Real-world medical environments such as oncology are highly dynamic due to rapid changes in medical practice, technologies, and patient characteristics. This variability, if not addressed, can result in data shifts with potentially poor model performance. Presently, there are few easy-to-implement, model-agnostic diagnostic frameworks to vet machine learning models for future applicability and temporal consistency.
We extracted clinical data from EHR for a cohort of over 24,000 patients who received antineoplastic therapy within a distinct year. The label of this study are acute care utilization (ACU) events, i.e., emergency department visits and hospitalizations, within 180 days of treatment initiation. Our cross-sectional data spans treatment initiation points from 2010-2022. We implemented three models within our validation framework: Least Absolute Shrinkage and Selection Operator (LASSO), Random Forest (RF), and Extreme Gradient Boosting (XGBoost).
Here, we introduce a model-agnostic diagnostic framework to validate clinical machine learning models on time-stamped data, consisting of four stages. First, the framework evaluates performance by partitioning data from multiple years into training and validation cohorts. Second, it characterizes the temporal evolution of patient outcomes and characteristics. Third, model longevity and trade-offs between data quantity and recency are explored. Finally, feature importance and data valuation algorithms are applied for feature reduction and data quality assessment. When applied to predicting ACU in cancer patients, the framework highlights fluctuations in features, labels, and data values over time.
The work in this study emphasizes the importance of data timeliness and relevance. The results on ACU in cancer patients show moderate signs of drift and corroborate the relevance of temporal considerations when validating machine learning models for deployment at the point of care.
由于医疗实践、技术和患者特征的快速变化,肿瘤学等实际医疗环境具有高度动态性。这种变异性若不加以解决,可能导致数据偏移,进而使模型性能可能变差。目前,几乎没有易于实施的、与模型无关的诊断框架来审查机器学习模型的未来适用性和时间一致性。
我们从电子健康记录(EHR)中提取了一组超过24000名在特定年份接受抗肿瘤治疗的患者的临床数据。本研究的标签是治疗开始后180天内的急性护理利用(ACU)事件,即急诊就诊和住院情况。我们的横断面数据涵盖了2010年至2022年的治疗开始时间点。我们在验证框架内实施了三种模型:最小绝对收缩和选择算子(LASSO)、随机森林(RF)和极端梯度提升(XGBoost)。

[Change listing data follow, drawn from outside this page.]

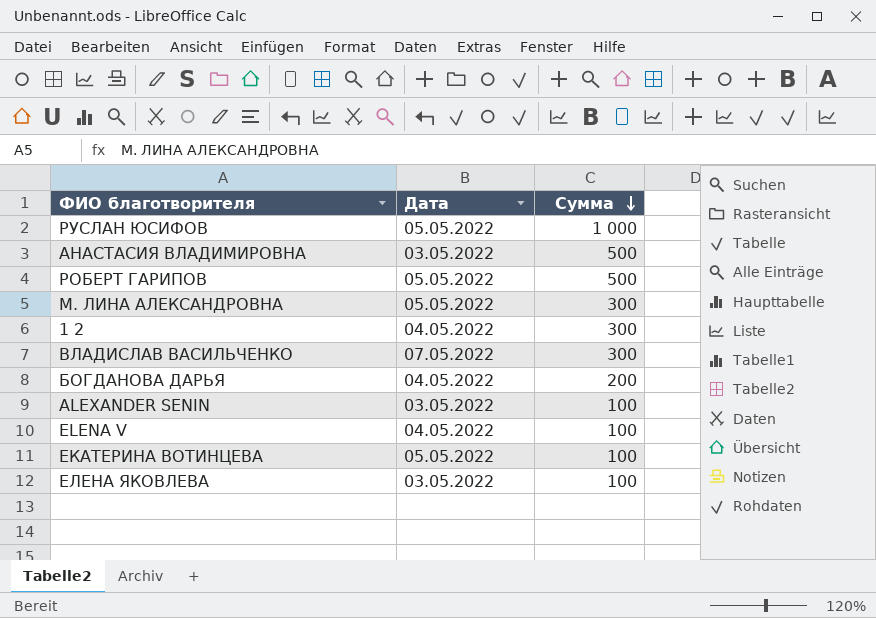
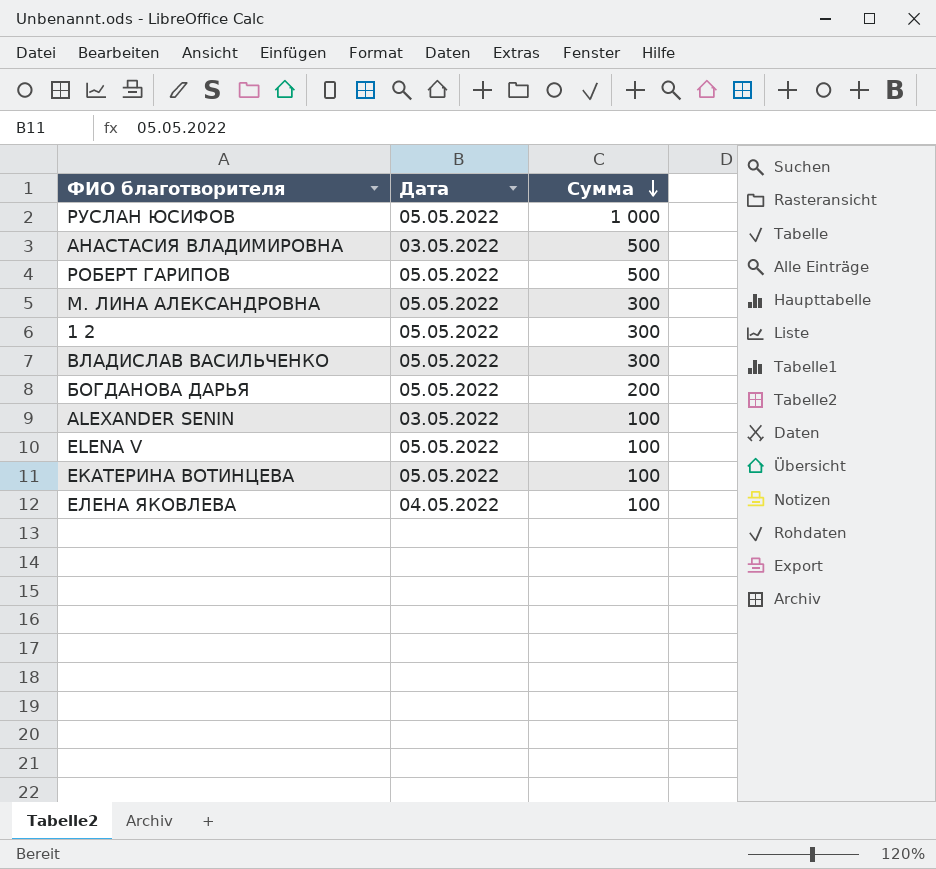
1 2 | Дата: 04.05.2022 -> 05.05.2022
ВЛАДИСЛАВ ВАСИЛЬЧЕНКО | Дата: 07.05.2022 -> 05.05.2022
БОГДАНОВА ДАРЬЯ | Дата: 04.05.2022 -> 05.05.2022
ELENA V | Дата: 04.05.2022 -> 05.05.2022
ЕЛЕНА ЯКОВЛЕВА | Дата: 03.05.2022 -> 04.05.2022

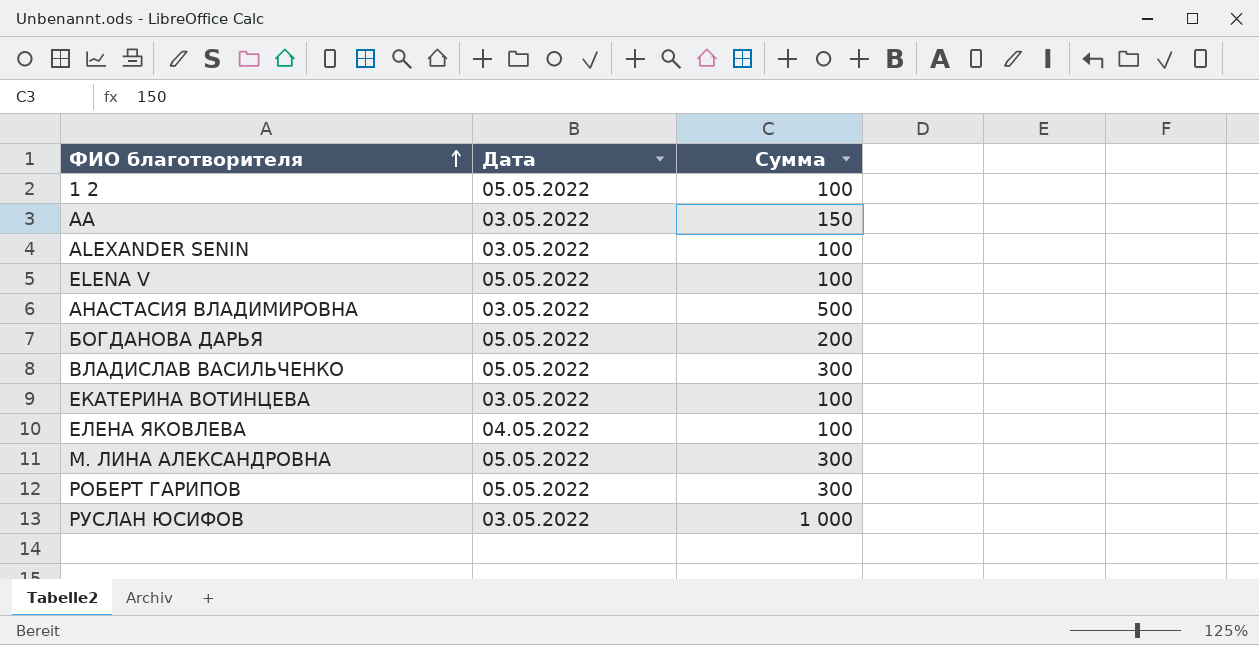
row order: Сумма descending -> ФИО благотворителя ascending
1 2 | Сумма: 300 -> 100
row AA: none -> 03.05.2022 | 150
ЕКАТЕРИНА ВОТИНЦЕВА | Дата: 05.05.2022 -> 03.05.2022
РОБЕРТ ГАРИПОВ | Сумма: 500 -> 300
РУСЛАН ЮСИФОВ | Дата: 05.05.2022 -> 03.05.2022

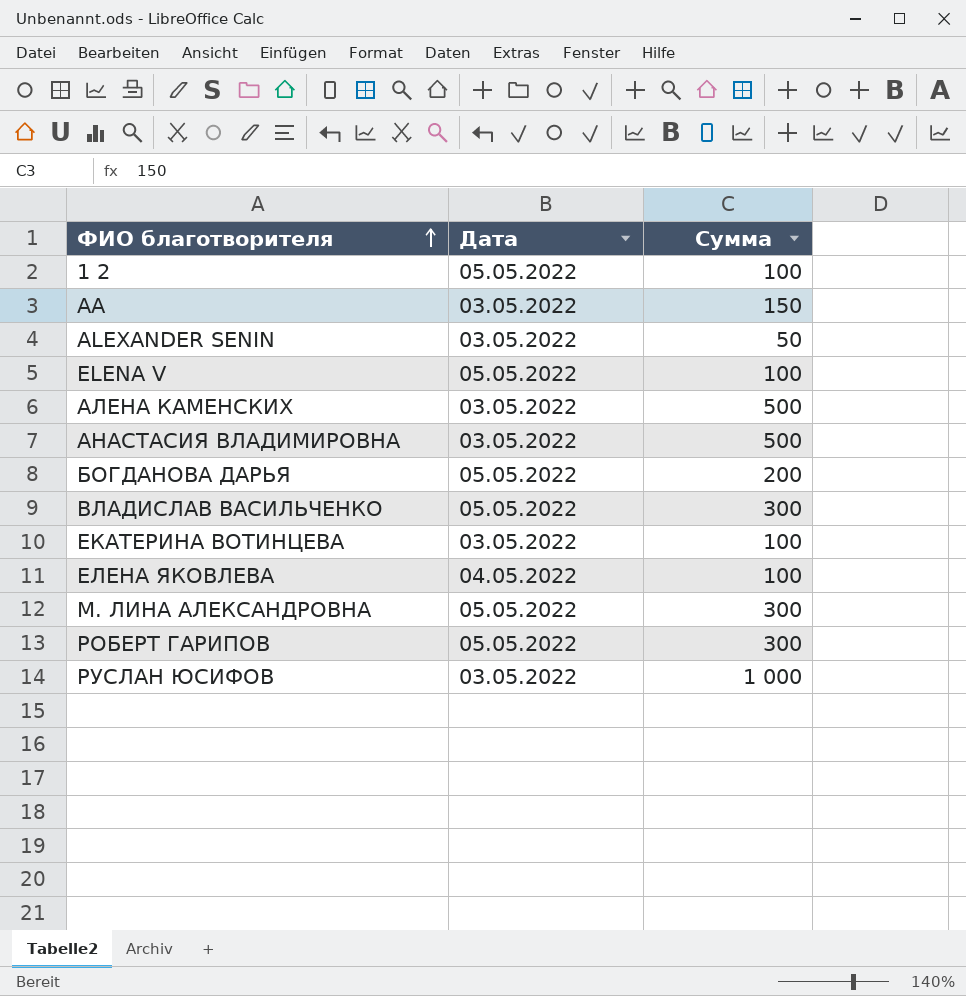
ALEXANDER SENIN | Сумма: 100 -> 50
row АЛЕНА КАМЕНСКИХ: none -> 03.05.2022 | 500

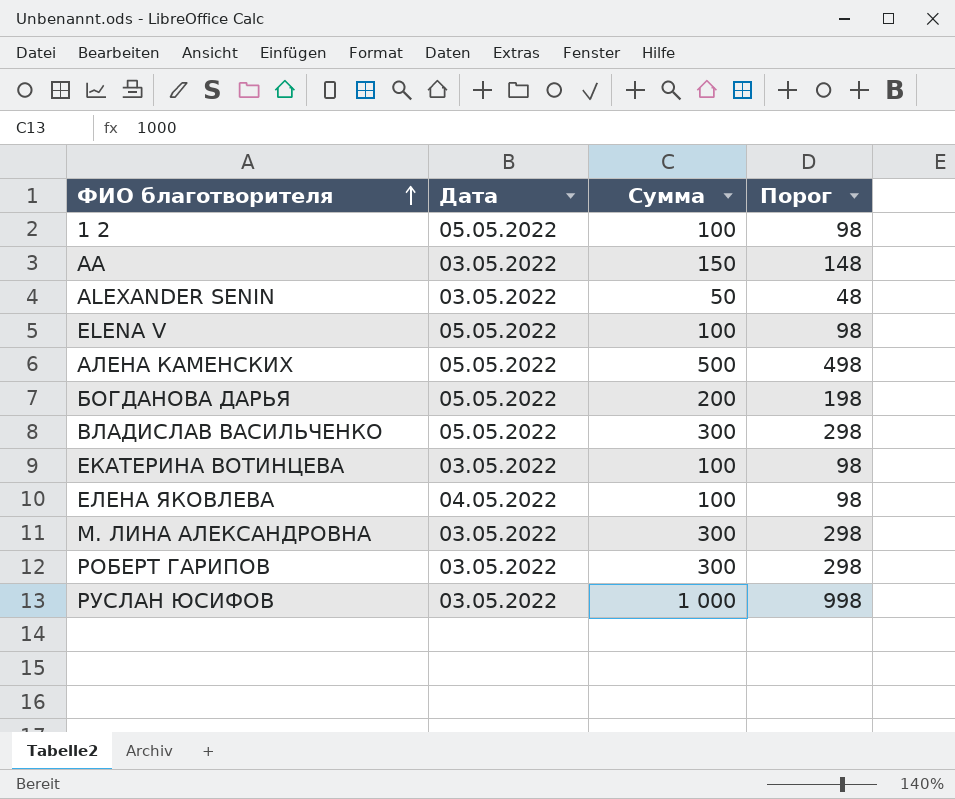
column Порог | formula: none -> [Сумма] - 2
row АНАСТАСИЯ ВЛАДИМИРОВНА: 03.05.2022 | 500 -> none
АЛЕНА КАМЕНСКИХ | Дата: 03.05.2022 -> 05.05.2022
М. ЛИНА АЛЕКСАНДРОВНА | Дата: 05.05.2022 -> 03.05.2022
РОБЕРТ ГАРИПОВ | Дата: 05.05.2022 -> 03.05.2022

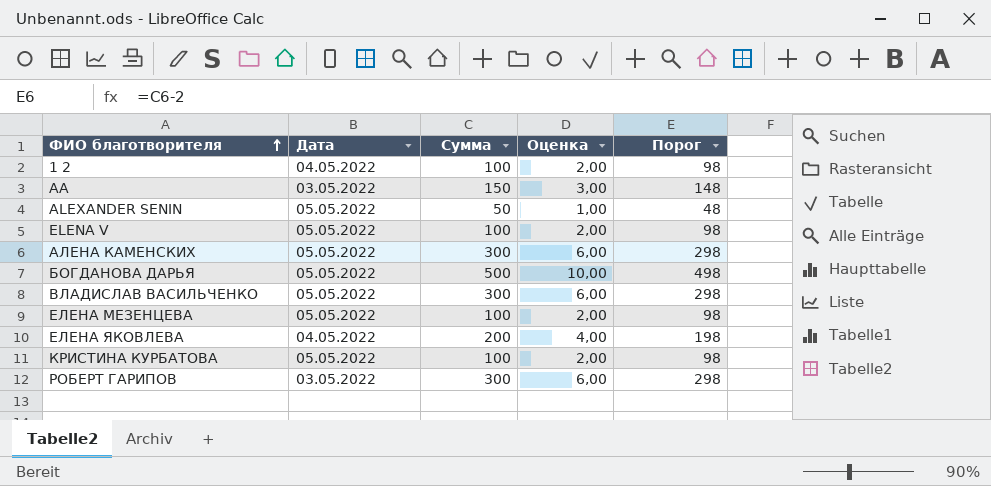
column Оценка | formula: none -> [Сумма] * 0,02
row ЕКАТЕРИНА ВОТИНЦЕВА: 03.05.2022 | 100 | 98 -> none
row М. ЛИНА АЛЕКСАНДРОВНА: 03.05.2022 | 300 | 298 -> none
row РУСЛАН ЮСИФОВ: 03.05.2022 | 1 000 | 998 -> none
1 2 | Дата: 05.05.2022 -> 04.05.2022
ALEXANDER SENIN | Дата: 03.05.2022 -> 05.05.2022
АЛЕНА КАМЕНСКИХ | Сумма: 500 -> 300
АЛЕНА КАМЕНСКИХ | Порог: 498 -> 298
БОГДАНОВА ДАРЬЯ | Сумма: 200 -> 500
БОГДАНОВА ДАРЬЯ | Порог: 198 -> 498
row ЕЛЕНА МЕЗЕНЦЕВА: none -> 05.05.2022 | 100 | 2,00 | 98
ЕЛЕНА ЯКОВЛЕВА | Сумма: 100 -> 200
ЕЛЕНА ЯКОВЛЕВА | Порог: 98 -> 198
row КРИСТИНА КУРБАТОВА: none -> 05.05.2022 | 100 | 2,00 | 98

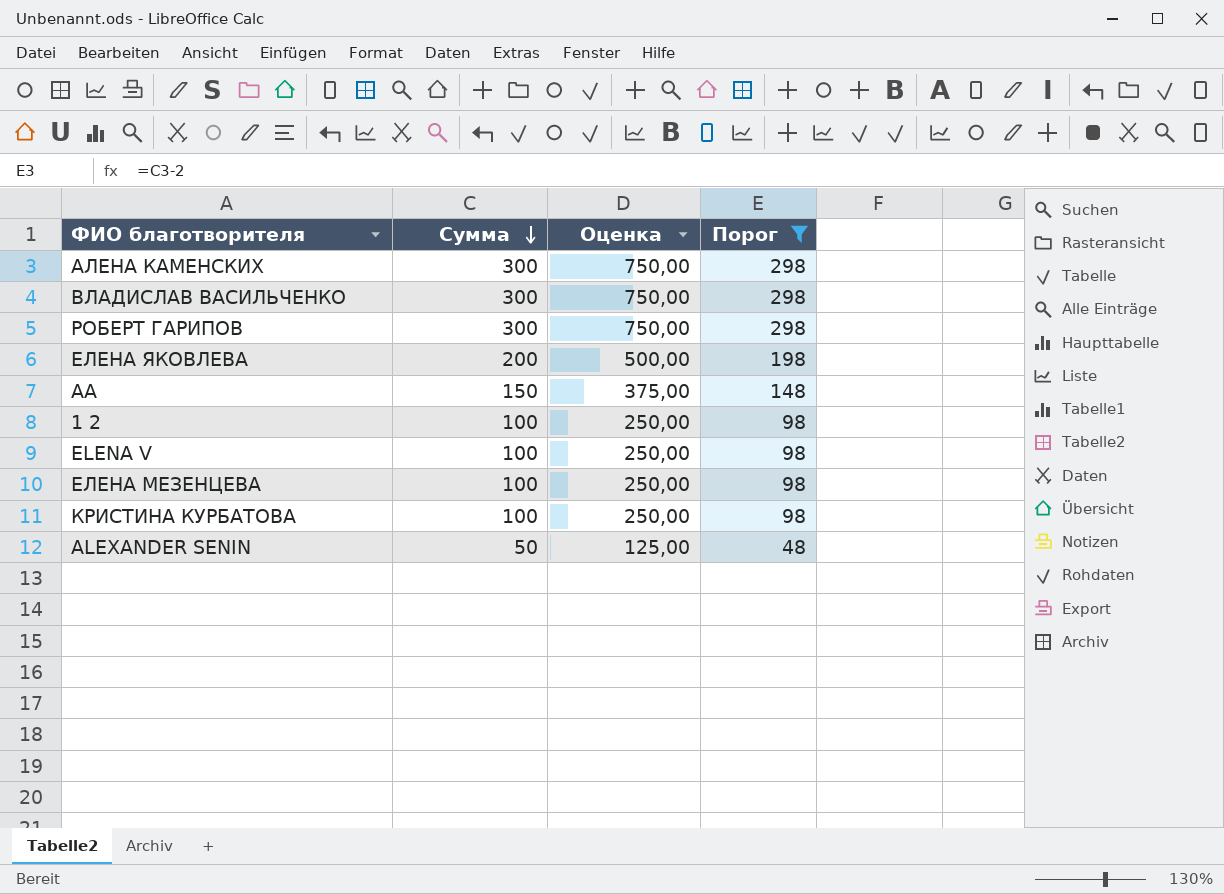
filter: none -> Порог != 498
row order: ФИО благотворителя ascending -> Сумма descending
column Дата | position: 2 -> none
column Оценка | formula: [Сумма] * 0,02 -> [Сумма] * 2,5

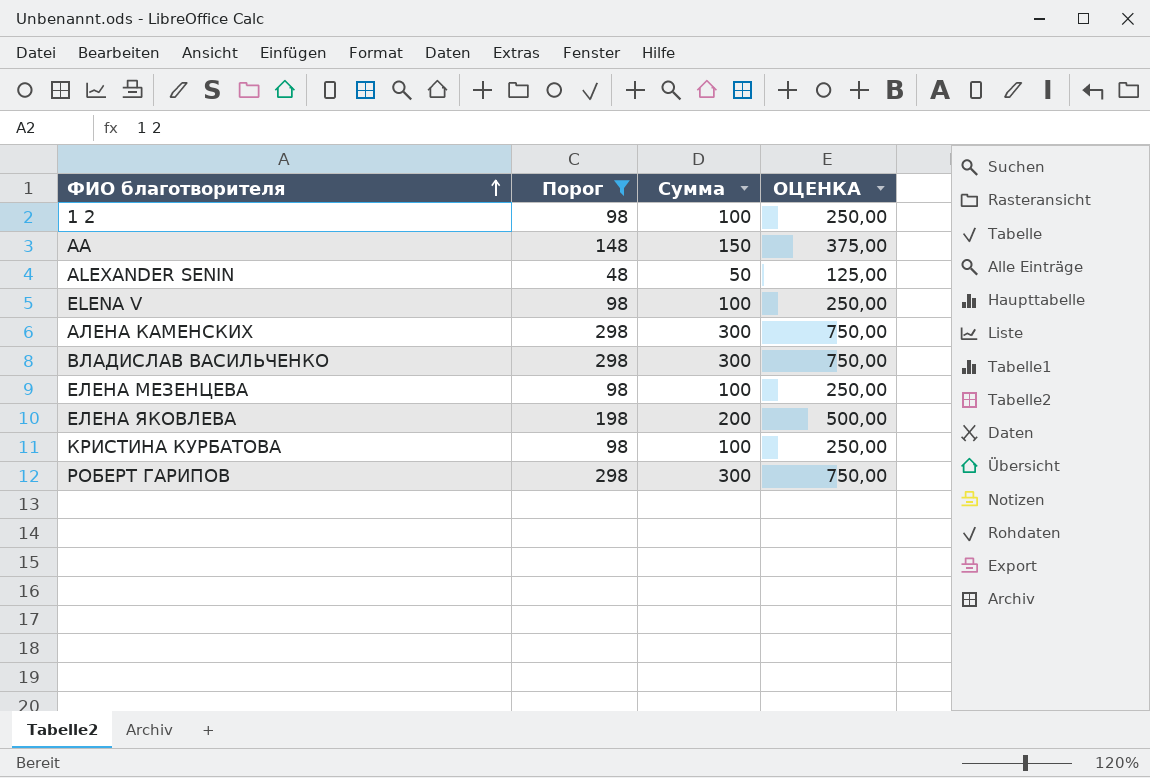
row order: Сумма descending -> ФИО благотворителя ascending
column Порог | position: 4 -> 2
column name: Оценка -> ОЦЕНКА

在此,我们引入了一个与模型无关的诊断框架,用于在带时间戳的数据上验证临床机器学习模型,该框架由四个阶段组成。首先,该框架通过将多年数据划分为训练和验证队列来评估性能。其次,它描述了患者结局和特征的时间演变。第三,探索模型寿命以及数据数量和时效性之间的权衡。最后,应用特征重要性和数据评估算法进行特征约简和数据质量评估。当应用于预测癌症患者的ACU时,该框架突出了特征、标签和数据值随时间的波动。
本研究工作强调了数据及时性和相关性的重要性。癌症患者ACU的结果显示出适度的偏移迹象,并证实了在验证用于即时护理部署的机器学习模型时考虑时间因素的相关性。